Thai singer (born 1978)

Auttapon Prakopkong (อรรถพล ประกอบของ, better known as M The Star, romanization variants: Attapon or Attapol or Attaphol from Thai) is a Thai singer and winner of the popular reality TV program The Star 2.

==Biography==
He was born 28 September 1978, in Chiang Mai (Northern Thailand). Although his parents were divorced when he was only two years old, his strong determination to be a good person was always kept in his mind. This might be caused by his mother's advice as a teacher. As a teenager, he had a part-time job as a singer at the Public House in Chiang Mai. It led him to his goal of being a professional singer.

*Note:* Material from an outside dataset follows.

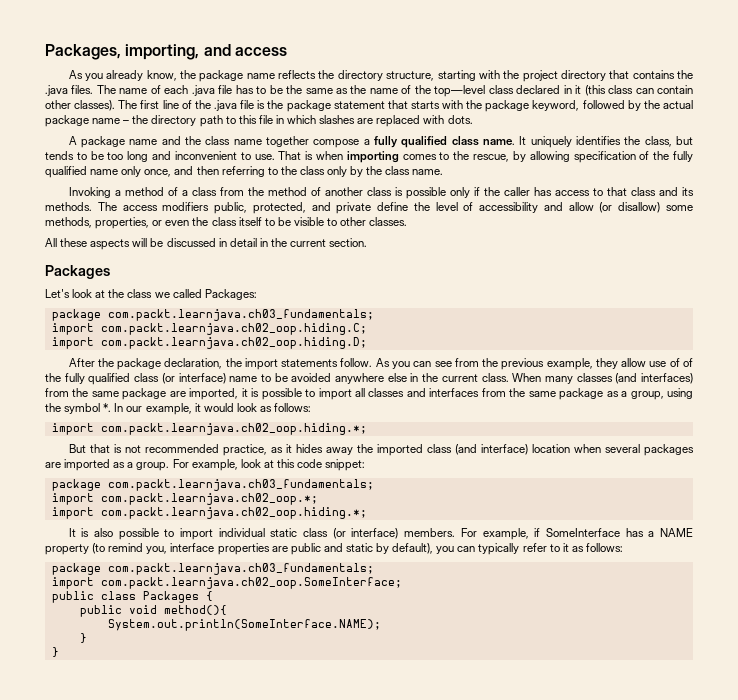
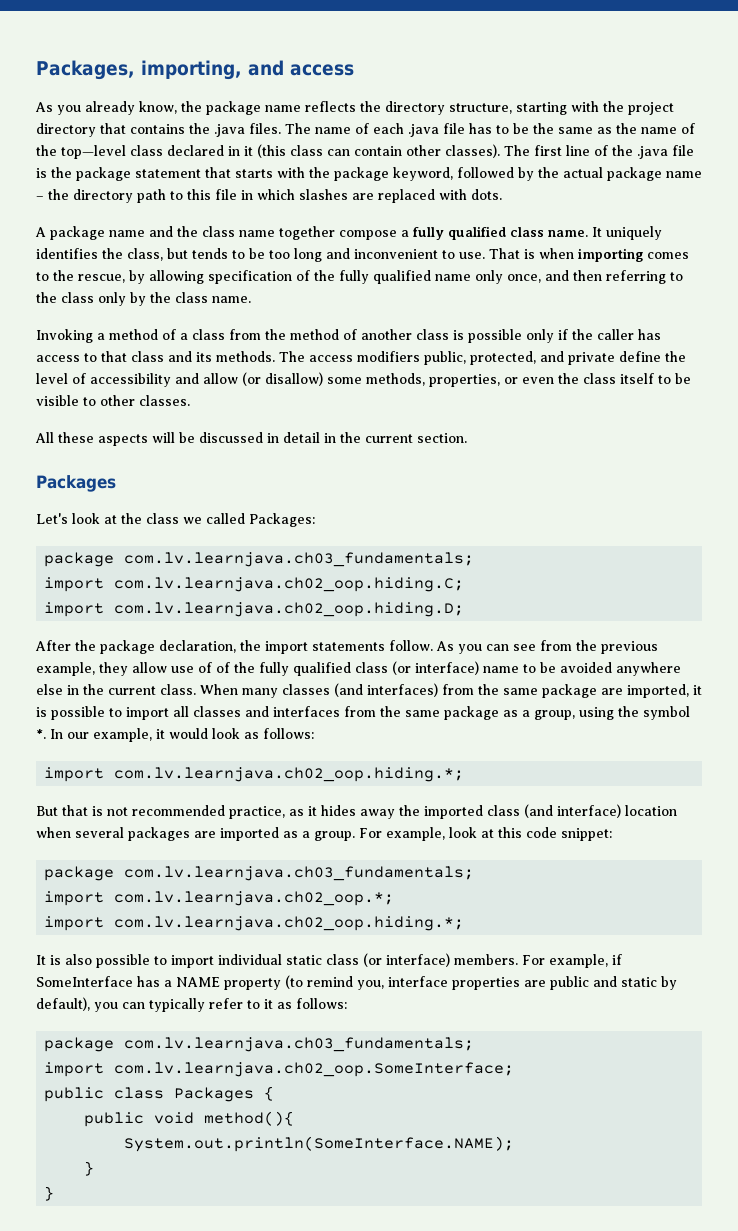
[107,309,374,321] [51,323,367,335] [51,337,367,349] com.packt.learnjava.ch03_fundamentals; // import com.packt.learnjava.ch02_oop.hiding.C; // import com.packt.learnjava.ch02_oop.hiding.D; -> [124,552,475,567] [44,577,465,592] [44,602,465,617] com.lv.learnjava.ch03_fundamentals; // import com.lv.learnjava.ch02_oop.hiding.C; // import com.lv.learnjava.ch02_oop.hiding.D;
[100,423,367,435] com.packt.learnjava.ch02_oop.hiding.*; -> [114,767,465,782] com.lv.learnjava.ch02_oop.hiding.*;
[107,479,374,491] [51,493,318,505] [51,507,367,519] com.packt.learnjava.ch03_fundamentals; // import com.packt.learnjava.ch02_oop.*; // import com.packt.learnjava.ch02_oop.hiding.*; -> [124,866,475,881] [44,891,395,906] [44,916,465,931] com.lv.learnjava.ch03_fundamentals; // import com.lv.learnjava.ch02_oop.*; // import com.lv.learnjava.ch02_oop.hiding.*;
[107,563,374,575] [51,577,402,589] com.packt.learnjava.ch03_fundamentals; // import com.packt.learnjava.ch02_oop.SomeInterface; -> [124,1037,475,1052] [44,1062,515,1077] com.lv.learnjava.ch03_fundamentals; // import com.lv.learnjava.ch02_oop.SomeInterface;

The first challenge came when he applied to join "The Star 1" together with his friends; Jeiw-Piyanuth and New-Napassorn. Both of the girls went to the final round but he was knocked out in the first round. Again, his strong determination to be a singer still continued as he later joined "The Star 2" in the next year and was the winner by getting 50.81% of the audience's vote in the final round. He finally achieved one of his dreams to be the winner of The Star. Later, he had a chance to release the debut album with the huge entertainment company in Thailand, GMM Grammy.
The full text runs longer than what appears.